Tuttavia, scacciò presto quel pensiero: c’erano moltissime cose di cui doveva occuparsi, e si trattava di compiti che poteva assolvere solamente lui. Certo, la metà di essi non erano poi così impossibili per tanta altra gente, ma sembrava che nessuno fosse capace di togliersi il moccio dal naso senza il suo aiuto. Era tornato dal Grande Vuoto solo da una settimana, ma nessuno sembrava preoccuparsi del fatto che, magari, voleva riposarsi un po’, e così tutti si rivolgevano a lui per qualunque cosa, che fosse un’invasione di mutanti dalla dimensione zeta o un gattino rimasto bloccato sull’albero.
In cucina, mentre lui si versava una generosa dose di succo d’arancia, Nadine si scaldava il caffè e nel frattempo riepilogava l’enorme lista di cose da fare per la giornata.

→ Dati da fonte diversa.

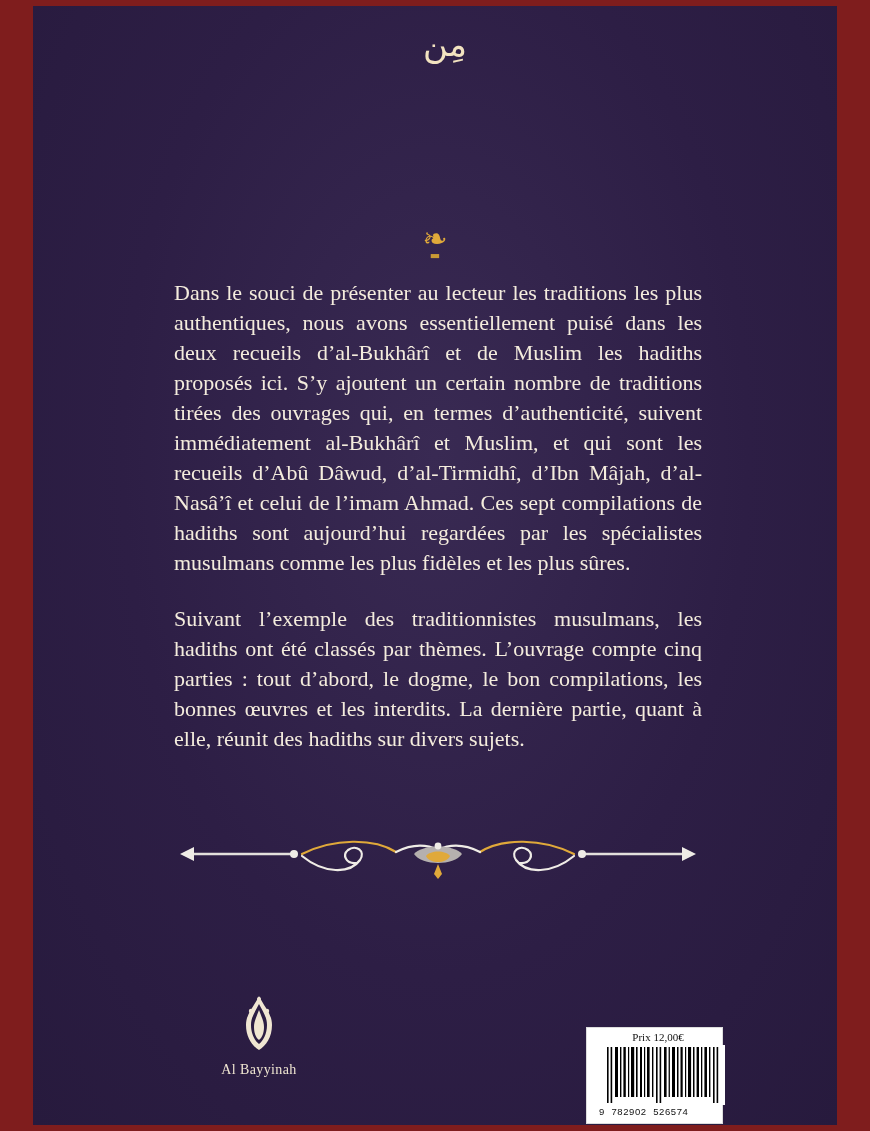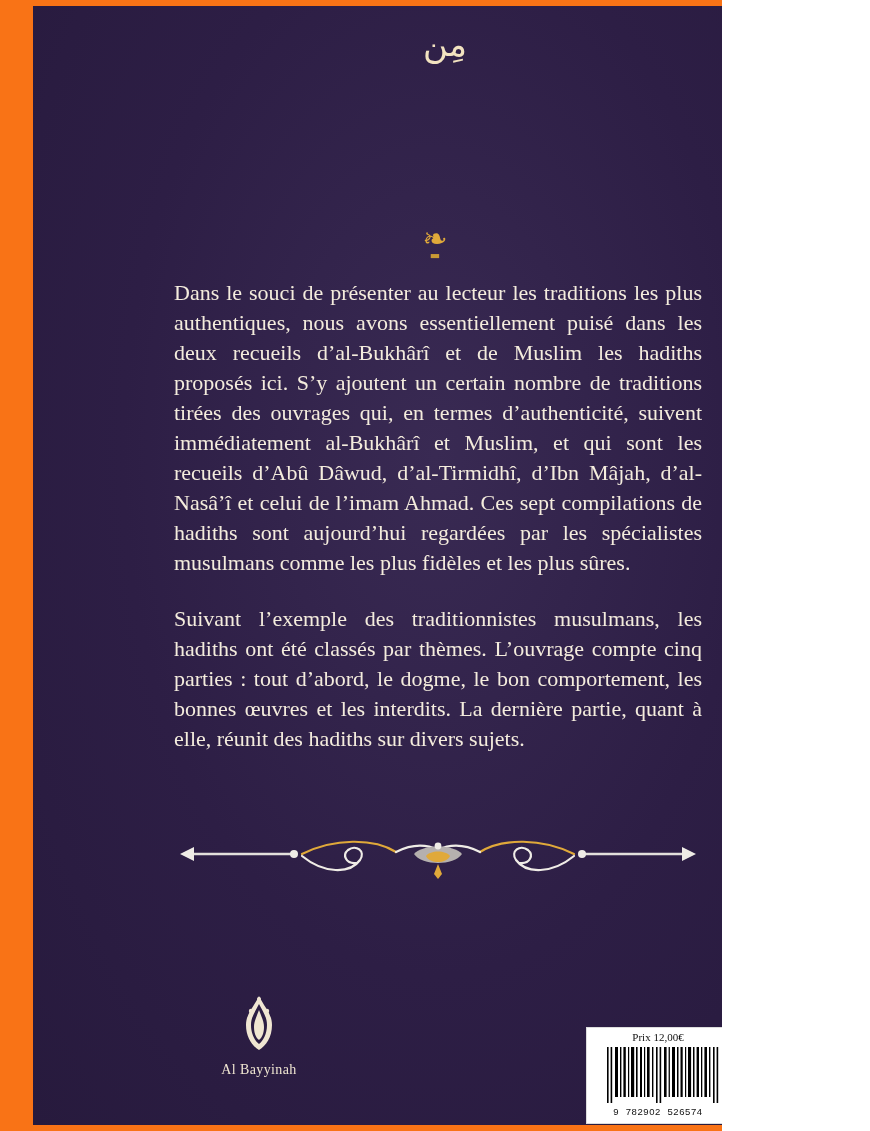"مِن" .page { background: #f97316 -> #7f1d1d; width: 722px -> 870px }
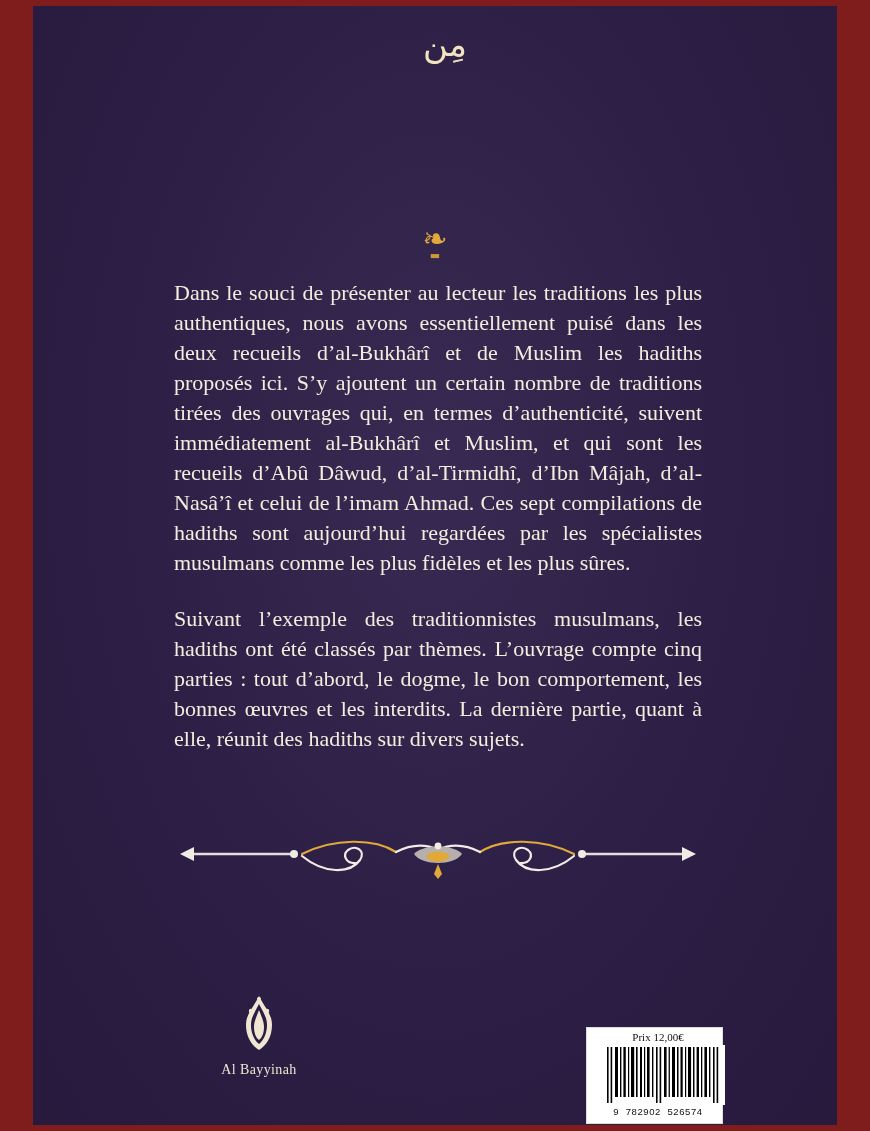"Suivant l’exemple des traditionnistes" p.para { text: comportement -> compilations }
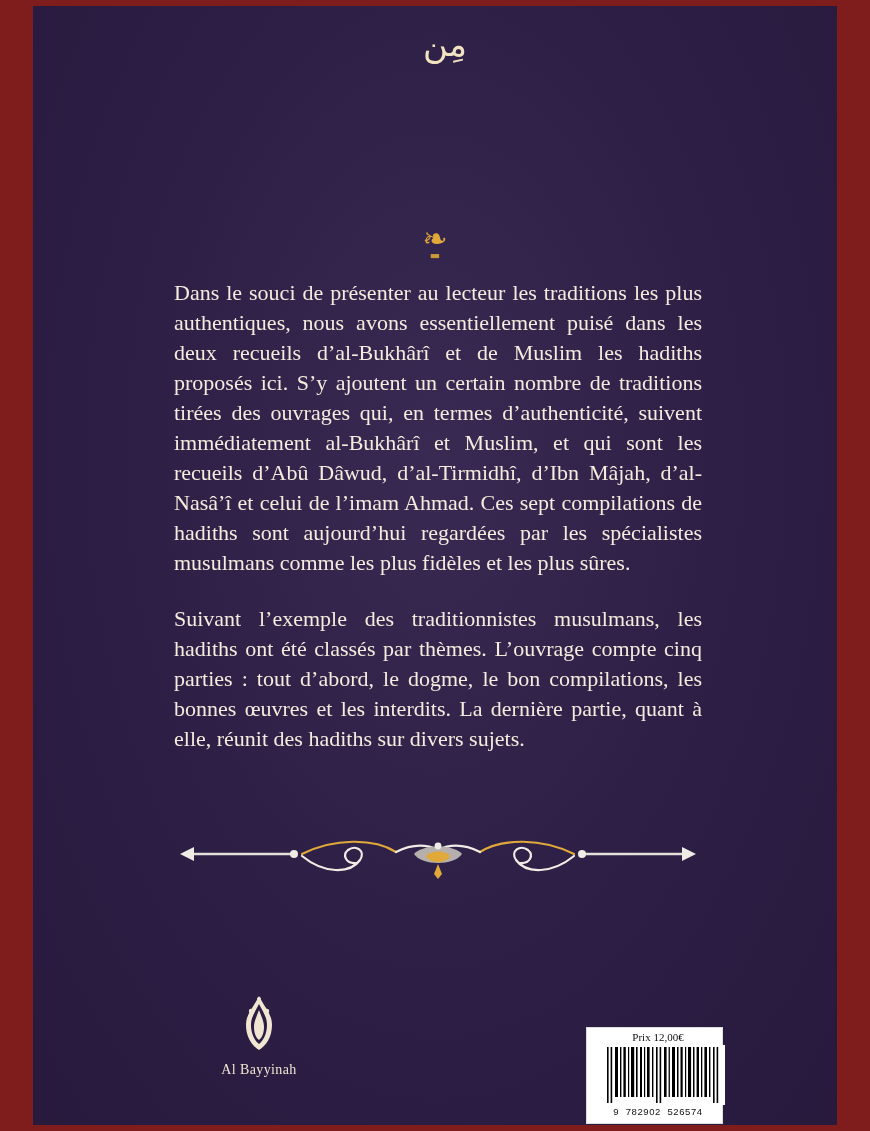"9 782902 526574" .isbn-digits { text-align: center -> none }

Una lista che cominciò nel migliore dei modi:
- Ho telefonato a Billings ieri, gli manca un foglio per l’iscrizione, hanno già finito le pratiche e tutto il resto, ma senza il certificato di diploma sono bloccati, puoi mandarglielo tu via fax dall’ufficio, te l’ho messo in macchina. Ah, e mio padre ti ricorda che devi andare da lui a prendere il regalo di diploma di Skadi, lui e la mamma non sono riusciti a darglielo prima di andare in Florida per le ferie…-
Timmi trattenne un gemito scocciato, portando il bicchiere alle labbra: i suoi suoceri in pensione avevano “bisogno di andare in ferie”. Lui, che si massacrava tutto il giorno tutti i giorni, le ferie se le sognava.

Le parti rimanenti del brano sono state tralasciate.